Lines from the top of the entries through the line that has "Respiratory Rate, 01:00: 15 -> none" must be duplicated exactly, and no others.

Version difference data
● ● ● ● ●
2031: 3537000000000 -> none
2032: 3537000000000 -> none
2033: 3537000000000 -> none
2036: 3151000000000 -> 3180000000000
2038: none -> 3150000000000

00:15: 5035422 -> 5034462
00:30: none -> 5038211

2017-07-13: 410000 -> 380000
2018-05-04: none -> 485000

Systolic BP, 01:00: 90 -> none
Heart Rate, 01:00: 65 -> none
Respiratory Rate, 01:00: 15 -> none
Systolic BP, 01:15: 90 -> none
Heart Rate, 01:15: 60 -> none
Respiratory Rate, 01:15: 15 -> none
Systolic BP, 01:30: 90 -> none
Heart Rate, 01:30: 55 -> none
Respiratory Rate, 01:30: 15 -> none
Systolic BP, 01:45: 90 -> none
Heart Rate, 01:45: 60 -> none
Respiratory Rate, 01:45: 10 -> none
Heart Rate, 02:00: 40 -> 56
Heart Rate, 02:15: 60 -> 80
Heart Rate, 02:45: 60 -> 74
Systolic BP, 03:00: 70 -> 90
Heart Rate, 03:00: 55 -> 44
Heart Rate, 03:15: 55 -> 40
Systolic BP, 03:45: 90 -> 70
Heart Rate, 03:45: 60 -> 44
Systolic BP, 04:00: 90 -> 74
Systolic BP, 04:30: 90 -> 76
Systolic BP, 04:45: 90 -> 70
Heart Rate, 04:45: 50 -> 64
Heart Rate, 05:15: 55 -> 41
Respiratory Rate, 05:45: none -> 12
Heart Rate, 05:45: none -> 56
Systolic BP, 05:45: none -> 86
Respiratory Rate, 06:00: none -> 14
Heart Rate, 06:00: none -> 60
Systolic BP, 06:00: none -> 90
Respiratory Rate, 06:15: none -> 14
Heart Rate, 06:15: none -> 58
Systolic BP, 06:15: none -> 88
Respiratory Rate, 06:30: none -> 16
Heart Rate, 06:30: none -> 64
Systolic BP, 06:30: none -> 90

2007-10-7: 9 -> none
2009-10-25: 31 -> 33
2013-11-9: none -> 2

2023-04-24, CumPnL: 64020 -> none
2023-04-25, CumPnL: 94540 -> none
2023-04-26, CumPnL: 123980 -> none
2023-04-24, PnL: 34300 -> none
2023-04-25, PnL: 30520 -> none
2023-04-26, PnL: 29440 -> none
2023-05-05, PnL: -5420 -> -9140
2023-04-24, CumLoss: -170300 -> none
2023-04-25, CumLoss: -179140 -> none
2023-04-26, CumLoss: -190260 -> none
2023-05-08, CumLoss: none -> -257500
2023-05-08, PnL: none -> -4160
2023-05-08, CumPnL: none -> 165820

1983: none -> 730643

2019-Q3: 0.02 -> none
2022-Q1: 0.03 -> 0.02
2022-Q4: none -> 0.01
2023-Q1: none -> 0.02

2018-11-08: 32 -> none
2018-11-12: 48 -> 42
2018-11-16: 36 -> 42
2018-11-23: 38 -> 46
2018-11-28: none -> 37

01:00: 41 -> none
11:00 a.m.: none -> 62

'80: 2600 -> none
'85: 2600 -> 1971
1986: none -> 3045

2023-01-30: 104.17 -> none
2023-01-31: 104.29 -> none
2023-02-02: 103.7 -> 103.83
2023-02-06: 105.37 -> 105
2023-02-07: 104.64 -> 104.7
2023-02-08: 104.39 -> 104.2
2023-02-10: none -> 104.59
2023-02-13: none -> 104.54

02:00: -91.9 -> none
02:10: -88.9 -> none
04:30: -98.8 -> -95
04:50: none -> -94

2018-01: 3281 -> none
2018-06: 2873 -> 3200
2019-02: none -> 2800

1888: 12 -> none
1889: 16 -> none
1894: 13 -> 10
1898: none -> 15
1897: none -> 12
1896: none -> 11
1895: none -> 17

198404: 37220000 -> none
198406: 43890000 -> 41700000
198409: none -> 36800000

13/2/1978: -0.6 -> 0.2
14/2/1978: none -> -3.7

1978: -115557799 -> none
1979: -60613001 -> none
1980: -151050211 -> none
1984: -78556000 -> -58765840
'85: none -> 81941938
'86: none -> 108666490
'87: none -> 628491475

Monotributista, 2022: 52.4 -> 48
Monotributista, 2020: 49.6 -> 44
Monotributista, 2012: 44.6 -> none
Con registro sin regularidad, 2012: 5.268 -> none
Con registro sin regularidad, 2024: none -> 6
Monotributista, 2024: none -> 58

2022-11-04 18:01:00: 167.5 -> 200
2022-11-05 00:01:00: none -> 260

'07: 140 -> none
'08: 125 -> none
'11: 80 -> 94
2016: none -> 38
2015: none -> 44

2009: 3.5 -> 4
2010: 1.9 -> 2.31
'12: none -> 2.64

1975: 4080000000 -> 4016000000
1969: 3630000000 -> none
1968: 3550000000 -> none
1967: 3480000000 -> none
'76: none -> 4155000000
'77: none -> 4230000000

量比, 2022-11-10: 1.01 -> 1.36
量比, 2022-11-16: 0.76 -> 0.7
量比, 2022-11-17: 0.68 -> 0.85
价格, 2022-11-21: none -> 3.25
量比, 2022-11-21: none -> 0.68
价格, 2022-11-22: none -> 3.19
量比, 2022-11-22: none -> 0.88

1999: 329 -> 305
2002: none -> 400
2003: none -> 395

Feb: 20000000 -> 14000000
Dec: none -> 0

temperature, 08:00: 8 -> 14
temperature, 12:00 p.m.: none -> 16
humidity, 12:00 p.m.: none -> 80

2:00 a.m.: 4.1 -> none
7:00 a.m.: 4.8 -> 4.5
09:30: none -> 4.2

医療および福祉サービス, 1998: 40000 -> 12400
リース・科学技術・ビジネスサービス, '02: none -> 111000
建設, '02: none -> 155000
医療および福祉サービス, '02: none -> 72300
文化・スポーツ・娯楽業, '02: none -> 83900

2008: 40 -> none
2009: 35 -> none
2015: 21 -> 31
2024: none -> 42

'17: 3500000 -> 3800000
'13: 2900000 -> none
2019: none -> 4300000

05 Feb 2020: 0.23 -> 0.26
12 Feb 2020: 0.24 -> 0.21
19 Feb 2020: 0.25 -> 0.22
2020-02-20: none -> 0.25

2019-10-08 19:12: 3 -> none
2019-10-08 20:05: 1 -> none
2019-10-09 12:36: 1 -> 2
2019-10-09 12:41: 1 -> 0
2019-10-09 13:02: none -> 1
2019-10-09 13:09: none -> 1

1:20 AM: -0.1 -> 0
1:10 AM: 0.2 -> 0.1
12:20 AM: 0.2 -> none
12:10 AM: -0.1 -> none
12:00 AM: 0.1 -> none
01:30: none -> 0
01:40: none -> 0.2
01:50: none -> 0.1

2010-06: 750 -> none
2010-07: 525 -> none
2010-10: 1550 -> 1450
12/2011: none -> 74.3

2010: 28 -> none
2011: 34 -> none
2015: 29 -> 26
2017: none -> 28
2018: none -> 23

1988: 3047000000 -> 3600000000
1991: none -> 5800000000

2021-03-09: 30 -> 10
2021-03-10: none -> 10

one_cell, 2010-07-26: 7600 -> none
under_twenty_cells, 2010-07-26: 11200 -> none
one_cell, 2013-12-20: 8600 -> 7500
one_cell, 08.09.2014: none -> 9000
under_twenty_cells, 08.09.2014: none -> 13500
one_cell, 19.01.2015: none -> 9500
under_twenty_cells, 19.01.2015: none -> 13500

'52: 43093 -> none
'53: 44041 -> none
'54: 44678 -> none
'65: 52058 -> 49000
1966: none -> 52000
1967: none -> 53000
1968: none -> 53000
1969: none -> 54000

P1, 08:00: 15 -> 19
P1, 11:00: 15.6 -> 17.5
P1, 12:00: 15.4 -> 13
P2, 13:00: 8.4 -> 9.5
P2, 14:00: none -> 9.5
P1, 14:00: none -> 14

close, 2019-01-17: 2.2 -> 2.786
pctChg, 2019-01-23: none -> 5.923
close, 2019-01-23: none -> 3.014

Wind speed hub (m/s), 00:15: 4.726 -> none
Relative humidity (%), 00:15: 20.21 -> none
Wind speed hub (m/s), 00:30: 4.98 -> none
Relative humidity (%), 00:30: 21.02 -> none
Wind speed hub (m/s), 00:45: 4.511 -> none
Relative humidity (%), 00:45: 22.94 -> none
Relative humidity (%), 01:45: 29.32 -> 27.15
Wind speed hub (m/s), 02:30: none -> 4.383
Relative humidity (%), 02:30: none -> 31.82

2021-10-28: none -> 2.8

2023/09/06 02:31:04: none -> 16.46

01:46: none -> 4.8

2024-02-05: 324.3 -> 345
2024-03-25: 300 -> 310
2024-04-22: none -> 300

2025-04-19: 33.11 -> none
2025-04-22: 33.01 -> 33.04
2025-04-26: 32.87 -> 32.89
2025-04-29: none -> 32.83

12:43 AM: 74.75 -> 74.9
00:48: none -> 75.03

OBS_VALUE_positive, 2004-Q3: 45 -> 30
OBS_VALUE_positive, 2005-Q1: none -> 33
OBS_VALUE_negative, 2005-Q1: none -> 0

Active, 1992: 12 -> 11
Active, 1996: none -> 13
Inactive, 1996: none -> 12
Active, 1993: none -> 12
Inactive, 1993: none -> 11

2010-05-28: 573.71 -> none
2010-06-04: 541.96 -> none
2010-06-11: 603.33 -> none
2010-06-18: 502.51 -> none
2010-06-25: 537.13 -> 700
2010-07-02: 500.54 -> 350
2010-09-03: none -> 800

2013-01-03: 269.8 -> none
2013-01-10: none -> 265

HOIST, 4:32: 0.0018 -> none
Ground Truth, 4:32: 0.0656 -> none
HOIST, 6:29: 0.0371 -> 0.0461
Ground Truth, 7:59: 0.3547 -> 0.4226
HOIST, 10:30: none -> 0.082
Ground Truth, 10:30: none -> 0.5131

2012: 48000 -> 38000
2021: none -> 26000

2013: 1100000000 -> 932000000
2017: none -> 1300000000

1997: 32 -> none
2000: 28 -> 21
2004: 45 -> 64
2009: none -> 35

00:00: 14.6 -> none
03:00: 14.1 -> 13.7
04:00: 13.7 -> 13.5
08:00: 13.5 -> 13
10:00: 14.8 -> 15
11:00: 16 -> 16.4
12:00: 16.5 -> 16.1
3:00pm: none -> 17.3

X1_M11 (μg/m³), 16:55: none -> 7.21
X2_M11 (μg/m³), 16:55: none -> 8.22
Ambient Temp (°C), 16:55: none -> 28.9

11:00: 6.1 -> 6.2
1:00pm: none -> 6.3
● ● ● ● ●
Task output:
2031: 3537000000000 -> none
2032: 3537000000000 -> none
2033: 3537000000000 -> none
2036: 3151000000000 -> 3180000000000
2038: none -> 3150000000000

00:15: 5035422 -> 5034462
00:30: none -> 5038211

2017-07-13: 410000 -> 380000
2018-05-04: none -> 485000

Systolic BP, 01:00: 90 -> none
Heart Rate, 01:00: 65 -> none
Respiratory Rate, 01:00: 15 -> none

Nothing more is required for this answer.